> **THE PROBLEM**
Leaving the images aside, transcribe all the data below exactly.

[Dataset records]
====

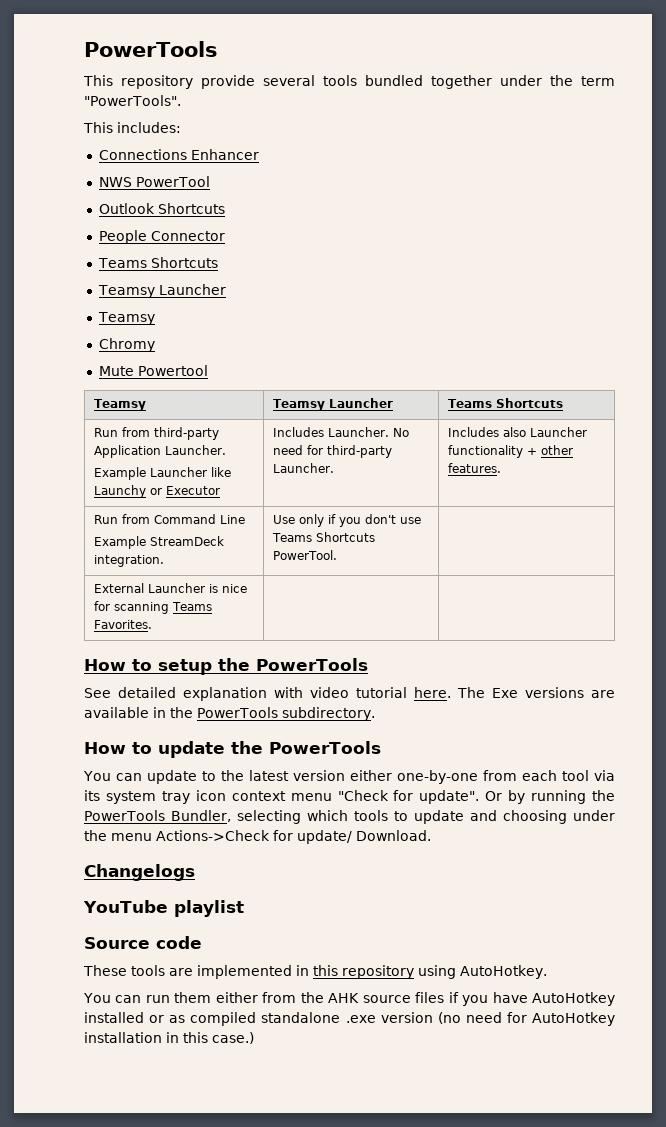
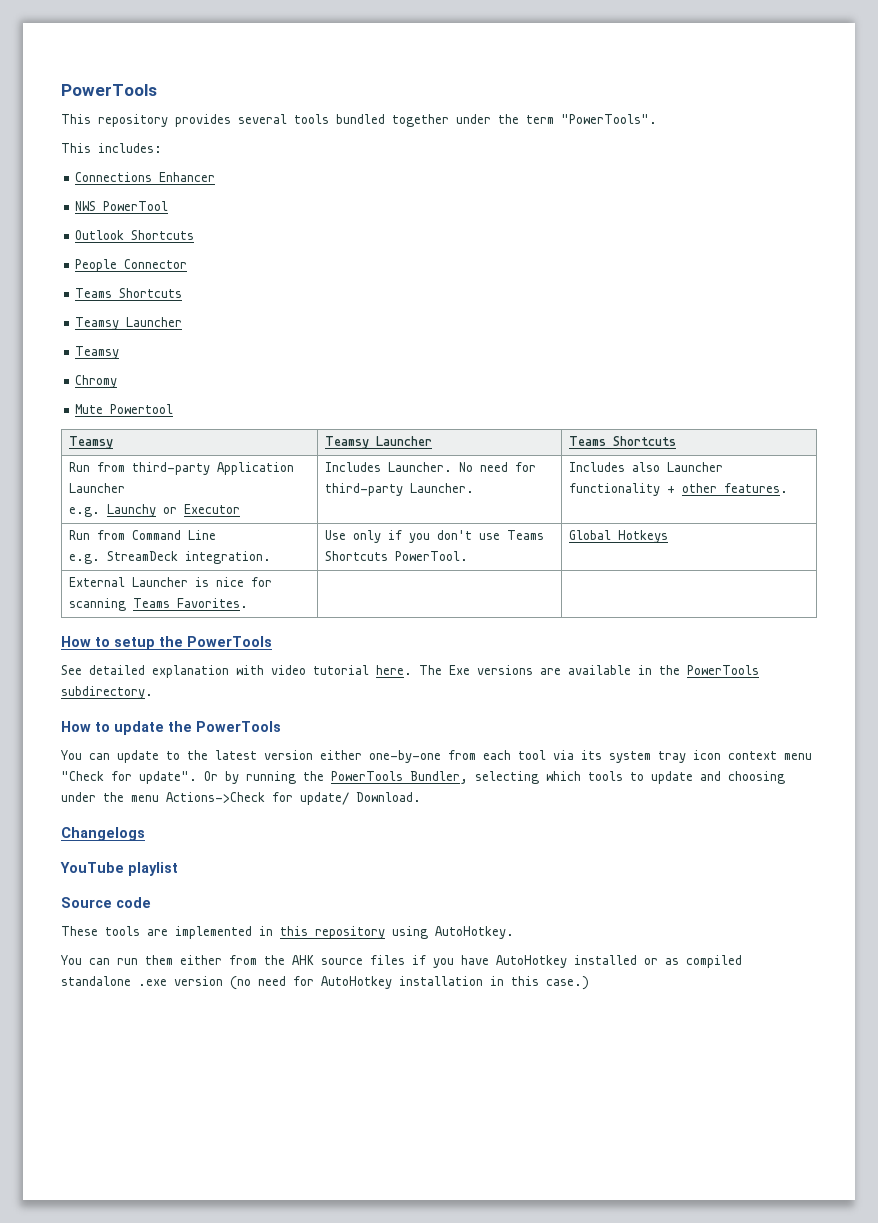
[201,75,255,89] provide -> [175,114,231,127] provides
[165,445,227,455] [94,467,232,480] Launcher. // Example Launcher like -> [68,483,125,493] [68,507,100,517] Launcher // e.g.
[94,536,147,549] Example -> [68,554,100,564] e.g.
(338, 555) none -> [568,530,668,543] Global Hotkeys

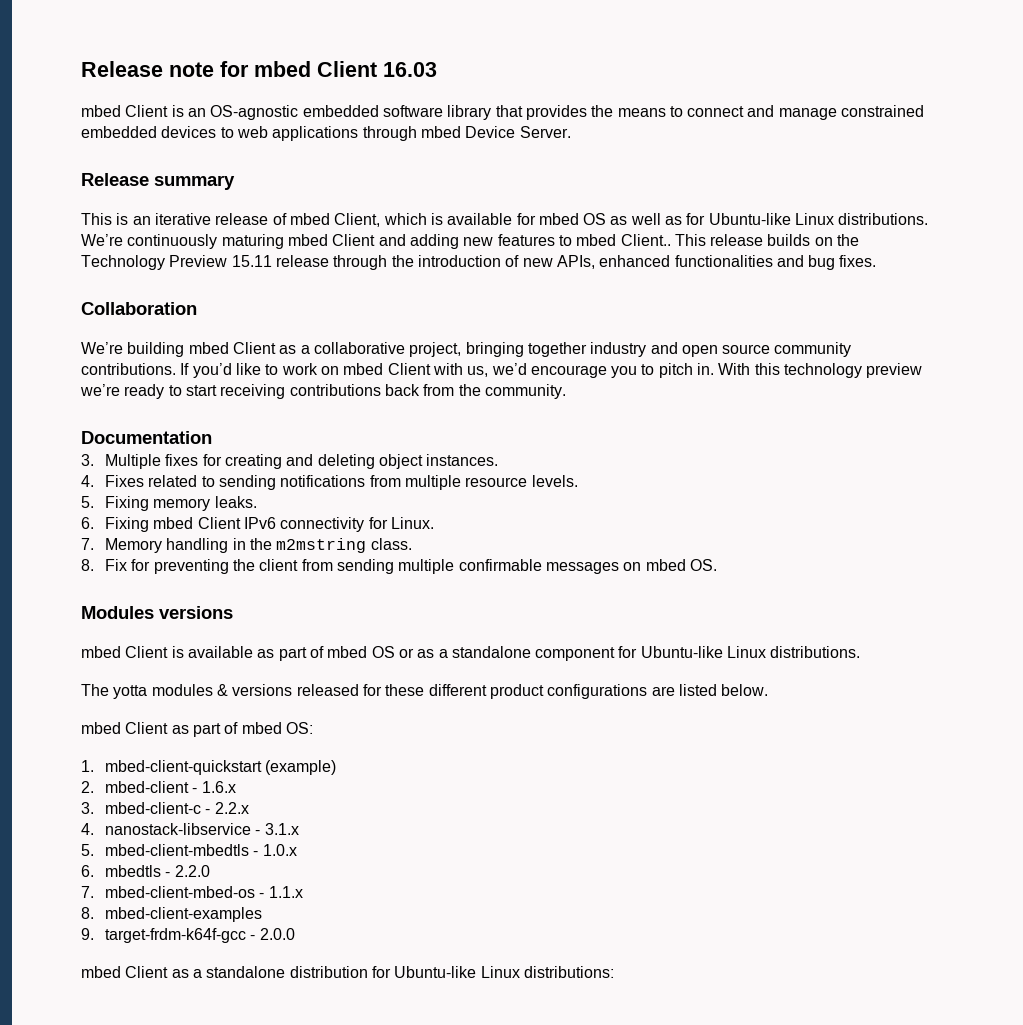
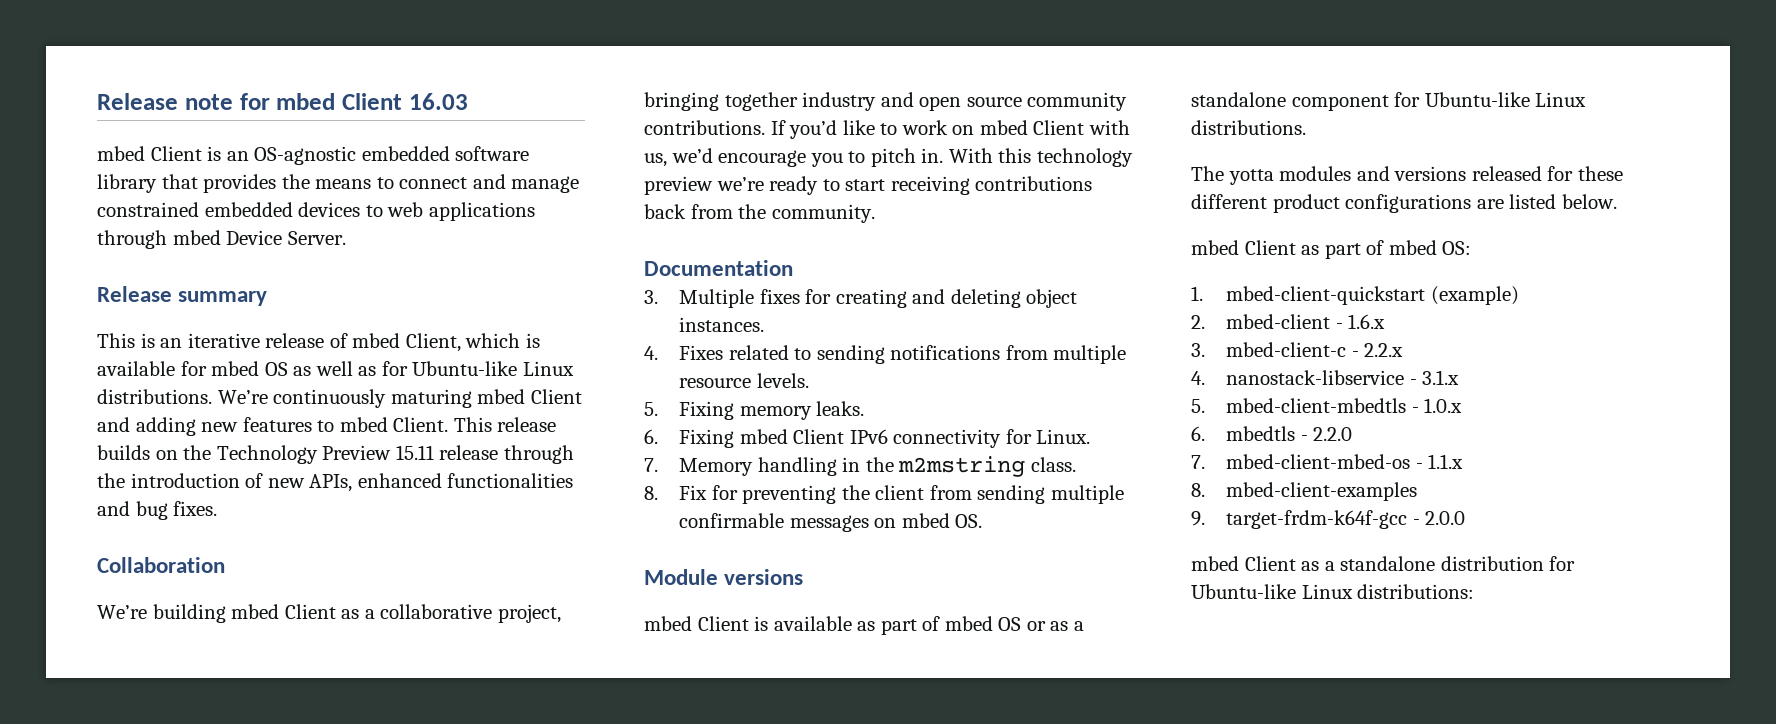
[620,234,671,246] Client.. -> [393,417,449,432] Client.
[81,606,154,619] Modules -> [644,569,718,585] Module
[216,684,228,696] & -> [1356,166,1390,181] and

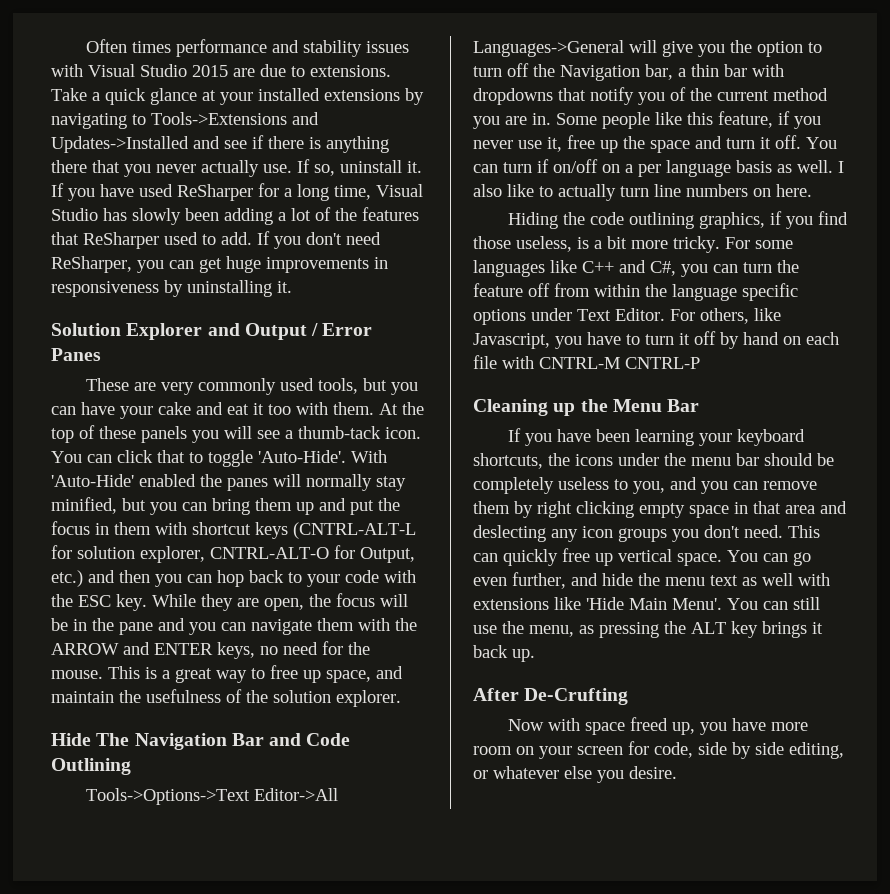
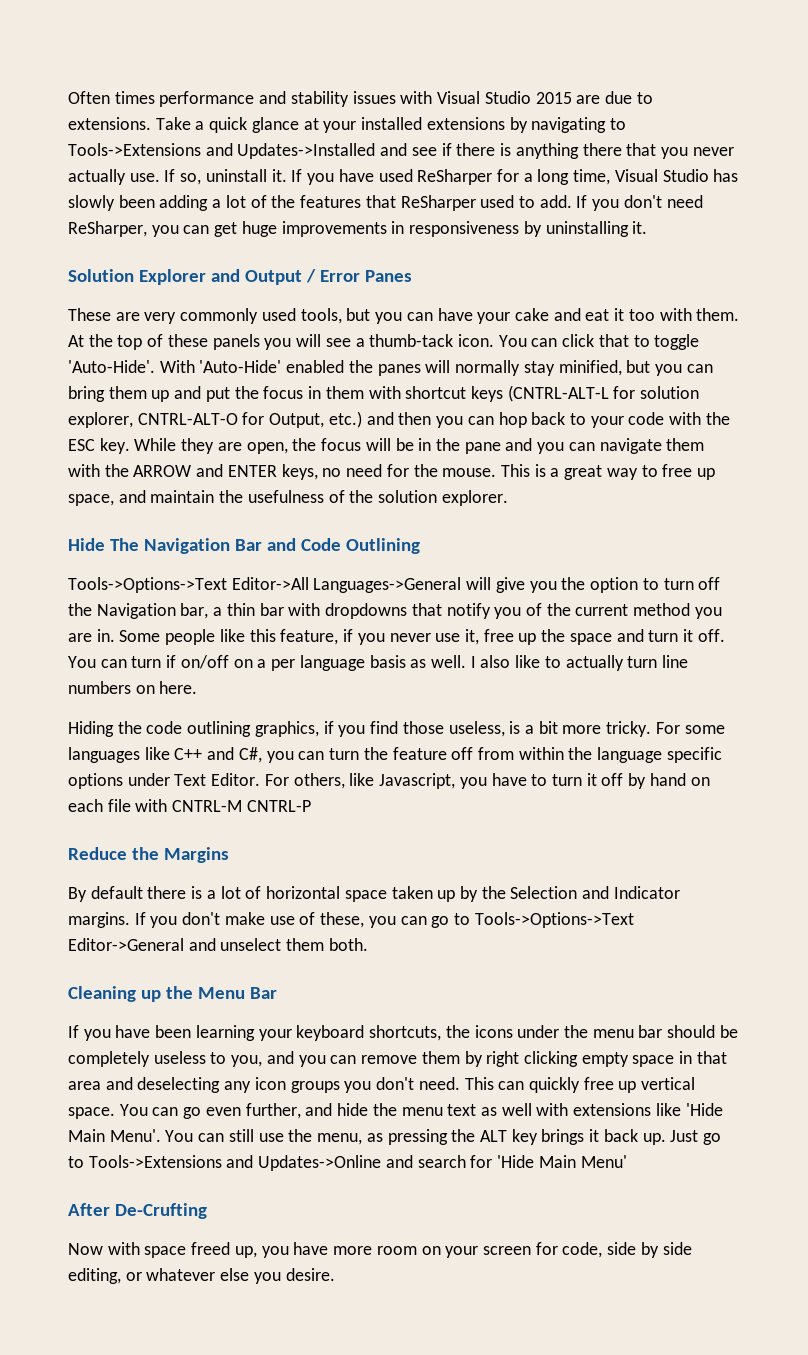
(700, 363) none -> [68,847,229,863] [68,886,680,902] [68,912,634,928] [68,938,368,951] // Reduce the Margins // By default there is a lot of horizontal space taken up by the Selection and Indicator margins. If you don't make use of these, you can go to Tools->Options->Text Editor->General and unselect them both.
[473,525,546,542] deslecting -> [137,1077,221,1093] deselecting
(535, 655) none -> [670,1130,722,1145] [68,1155,627,1171] Just go to Tools->Extensions and Updates->Online and search for 'Hide Main Menu'

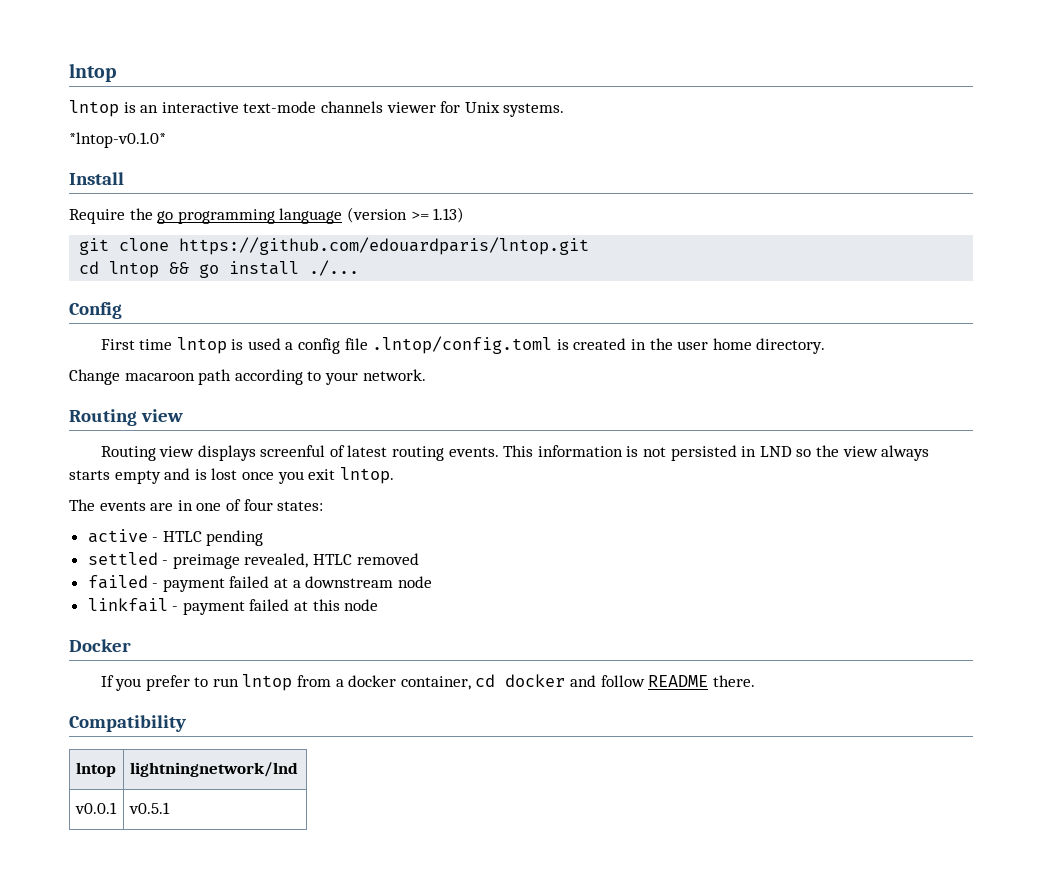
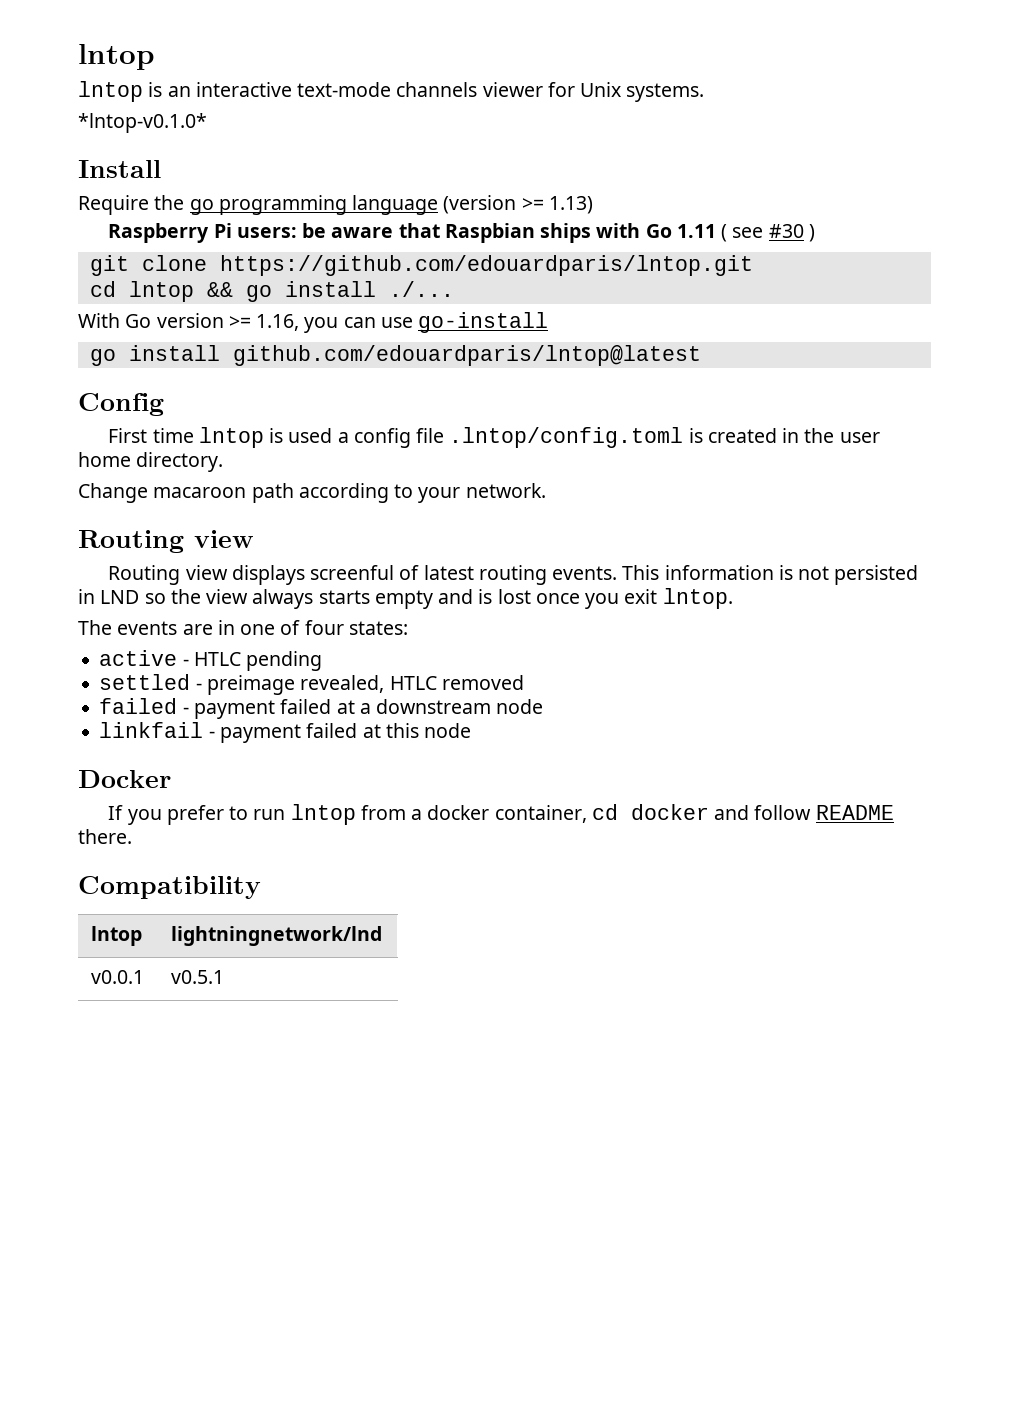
(465, 215) none -> [108,223,815,243] // Raspberry Pi users: be aware that Raspbian ships with Go 1.11 ( see #30 )
(360, 268) none -> [78,312,549,333] [89,345,701,366] // With Go version >= 1.16, you can use go-install // go install github.com/edouardparis/lntop@latest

====

> **RESULT FOR THIS TASK**
[201,75,255,89] provide -> [175,114,231,127] provides
[165,445,227,455] [94,467,232,480] Launcher. // Example Launcher like -> [68,483,125,493] [68,507,100,517] Launcher // e.g.
[94,536,147,549] Example -> [68,554,100,564] e.g.
(338, 555) none -> [568,530,668,543] Global Hotkeys

[620,234,671,246] Client.. -> [393,417,449,432] Client.
[81,606,154,619] Modules -> [644,569,718,585] Module
[216,684,228,696] & -> [1356,166,1390,181] and

(700, 363) none -> [68,847,229,863] [68,886,680,902] [68,912,634,928] [68,938,368,951] // Reduce the Margins // By default there is a lot of horizontal space taken up by the Selection and Indicator margins. If you don't make use of these, you can go to Tools->Options->Text Editor->General and unselect them both.
[473,525,546,542] deslecting -> [137,1077,221,1093] deselecting
(535, 655) none -> [670,1130,722,1145] [68,1155,627,1171] Just go to Tools->Extensions and Updates->Online and search for 'Hide Main Menu'

(465, 215) none -> [108,223,815,243] // Raspberry Pi users: be aware that Raspbian ships with Go 1.11 ( see #30 )
(360, 268) none -> [78,312,549,333] [89,345,701,366] // With Go version >= 1.16, you can use go-install // go install github.com/edouardparis/lntop@latest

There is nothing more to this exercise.